Dr Enass Abo-Hamed is CEO and Co-Founder of H2GO Power, a company that develops safe and low-cost hydrogen storage technologies. Its energy storage units help to achieve reliable, sustainable power in developing countries, and provide opportunities for smart energy management in developed countries.

Dr Abo-Hamed completed her PhD at the University of Cambridge and was awarded a 2017 Enterprise Fellowship to help develop H2GO Power. She featured in the Women in engineering: let’s change the world video as part of International Women in Engineering Day in 2017, and was recently part of the This is Engineering campaign.


“I am developing energy storage technologies that store renewable energy when there is an ample supply so that it can be used later, when and where it is needed.”

How would you describe your current role to someone who knows nothing about engineering? 

I am developing energy storage technologies that store renewable energy when there is an ample supply so that it can be used later, when and where it is needed. This will help achieve a reliable, available and affordable supply of clean energy, without needing to rely on infrastructure. It is particularly useful for communities in the developing world where energy is currently a commodity with premium prices. 


Why did you choose to go into engineering?

Building solutions to problems is what I like to do, and I realised that that will always involve engineering. Throughout my entrepreneurial journey, I realised that engineering would be at the heart of any solution to help tackle energy poverty and climate change.


What do you like most about being an engineer?

I started an engineering business. Engineering is what allows me and my team to improve people’s lives by designing a product, and that is very satisfying.


Tell us about an achievement that you are most proud of.

Starting my business H2GO Power is the biggest achievement of my life so far.


How do you think racial parity in engineering can be achieved? 

Through introducing equal opportunities to all people, from education to jobs, based on their skills and ability to contribute and nothing else.


Has being a BAME engineer had an impact on your career?

I've never seen things through category lenses. I was always focused on the gap I could fill with my skills. I think this rational approach can work for others as much as it has worked for me.


How has the ethnic diversity of the profession changed since you started working in engineering?

There is more awareness about the importance of welcoming everyone’s contribution and skills into the profession.
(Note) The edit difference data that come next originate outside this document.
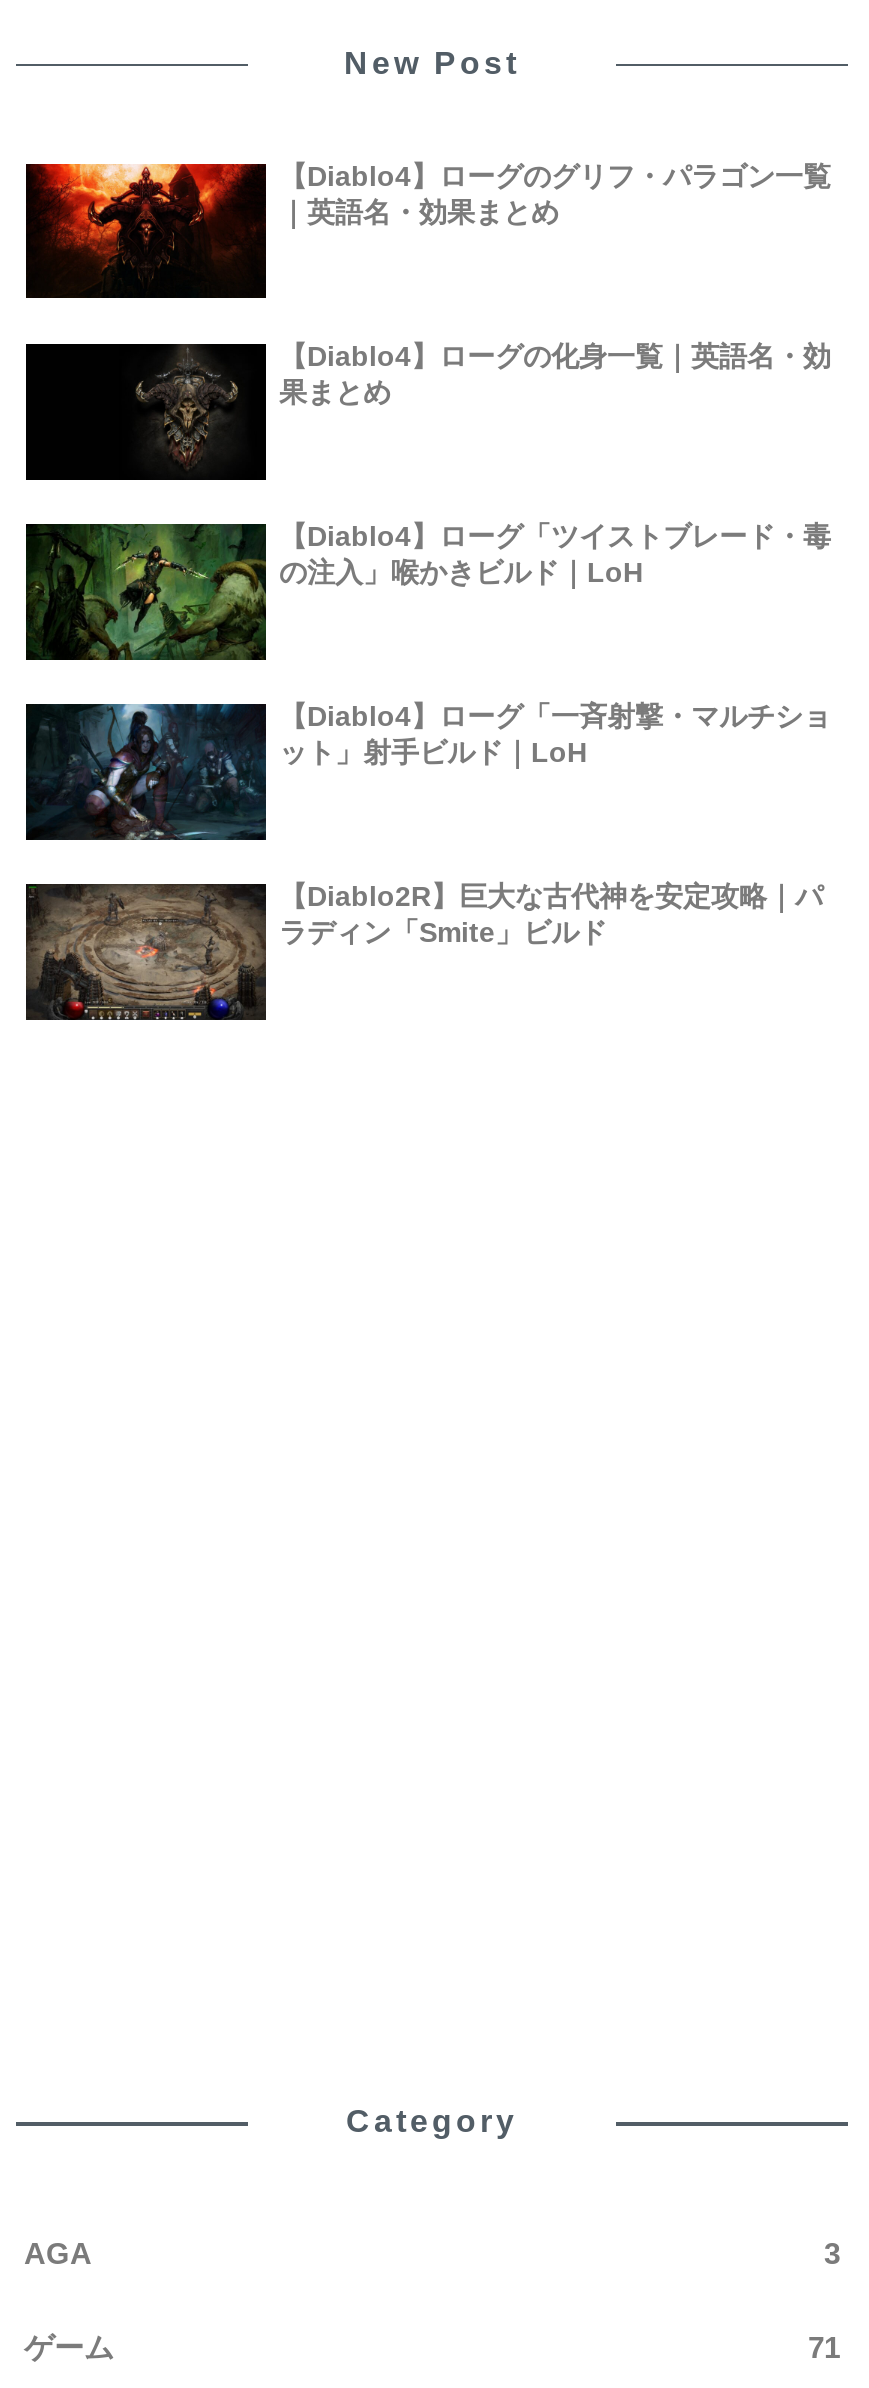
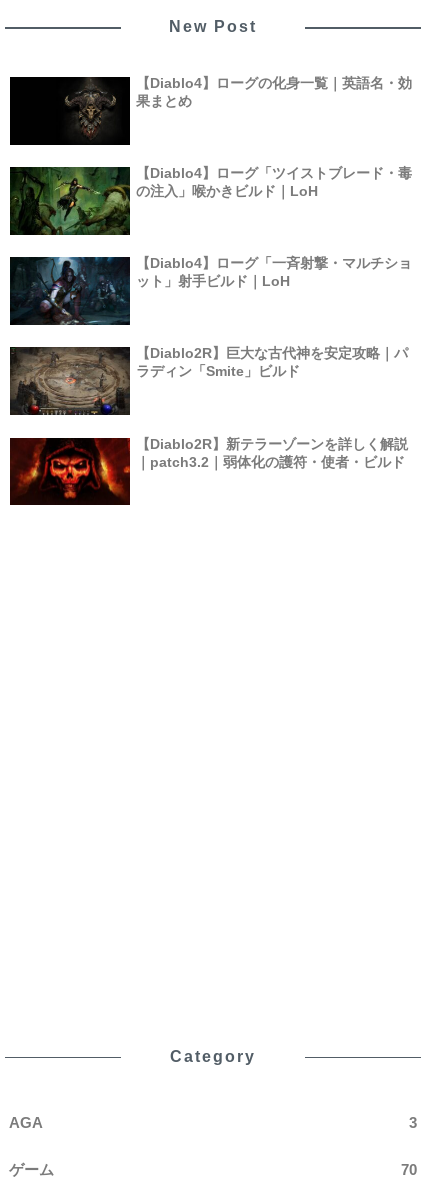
- [image]
- 【Diablo4】ローグのグリフ・パラゴン一覧
- ｜英語名・効果まとめ

moved up: [image] | 【Diablo4】ローグの化身一覧｜英語名・効 | 果まとめ | ... | 【Diablo2R】巨大な古代神を安定攻略｜パ | ラディン「Smite」ビルド

moved up: [image]

+ [image]
+ 【Diablo2R】新テラーゾーンを詳しく解説
+ ｜patch3.2｜弱体化の護符・使者・ビルド

- 71
+ 70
Engineering is based on teams performing together to execute projects, and that alone is an important driver to include the best team players based on their talent and motivation.


What would you say to someone considering a career in engineering? 

If you want to make a difference in a fast-changing world that is becoming increasingly dependent on technology, engineering will have a lot to offer you and can ensure that you make a difference throughout your career.

This profile was created for Black History Month in 2018. All information was correct at time of publication.